Wednesday, February 13, 2013

How to compile the InfoSphere DataStage jobs by using dscc command?

1)Datastage User can compile the DataStage jobs from the command line on the InfoSphere DataStage client, using the following command:
dscc
2)User can obtain a complete list of options by using the /? as shown in the following example.
C:\IBM\InformationServer\Clients\Classic>dscc /?
Example:
dscc /h r101 /u fellp /p plaintextpassword dstageprj /J mybigjob 
The above command will connect to the machine r101, with a username and password of fellp and plaintextpassword, attach to the project dstageprj and compile the job mybigjob

Saturday, February 9, 2013

Difference between Normal lookup and Sparse lookup?

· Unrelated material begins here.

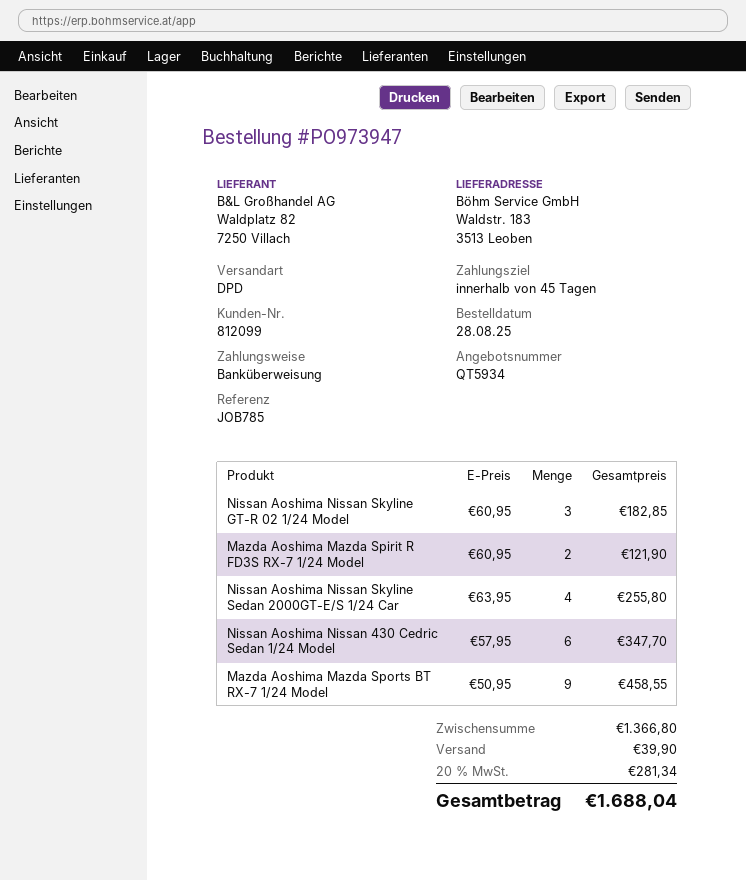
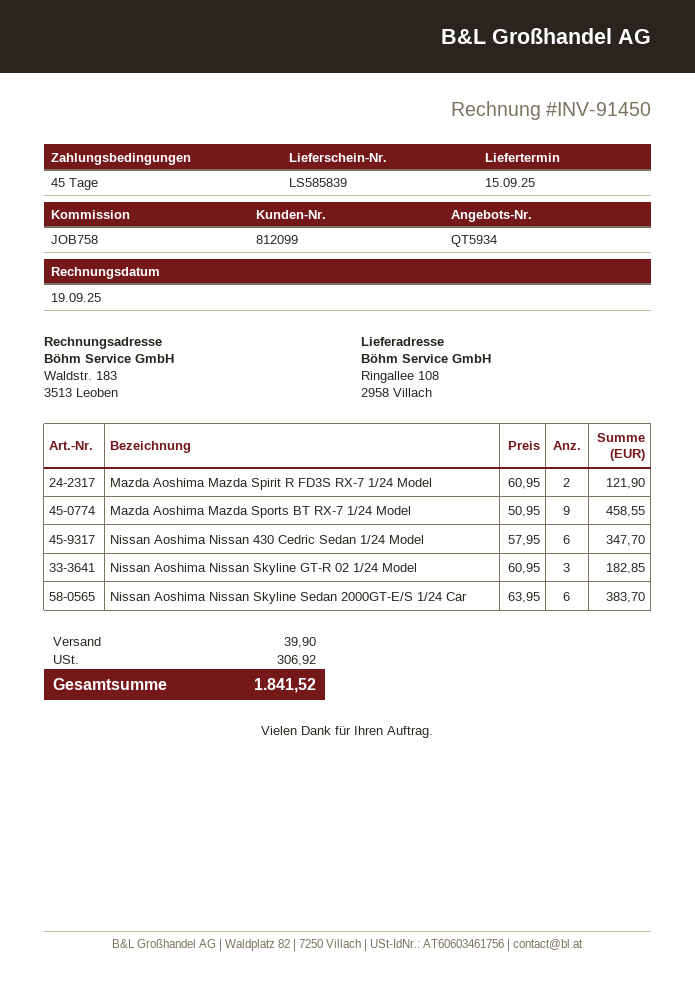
reference: JOB785 -> JOB758
ship to: Waldstr. 183, 3513 Leoben -> Ringallee 108, 2958 Villach
Nissan Aoshima Nissan Skyline Sedan 2000GT-E/S 1/24 Car: 4 x 63.95 = 255.80 -> 6 x 63.95 = 383.70
tax: 281.34 -> 306.92
total: 1688.04 -> 1841.52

1)The first input link to lookup stage is called the ‘Primary’ link. Other links   are called ‘Lookup’ links. When  lookup  links are  from a stage  that  is other  than a database stage, all data from the  lookup  link  is read  into memory. Then,  for each row  from  the primary  link,  the  lookup  is performed. If the source of lookups is a database, there can be two types of lookups: 

 Normal lookup: 
All the data from the database is read into memory, and then lookup is performed. 

Sparse  lookup:  For  each  incoming  row  from  the  primary  link,  the  SQL  is  fired  on database at run time.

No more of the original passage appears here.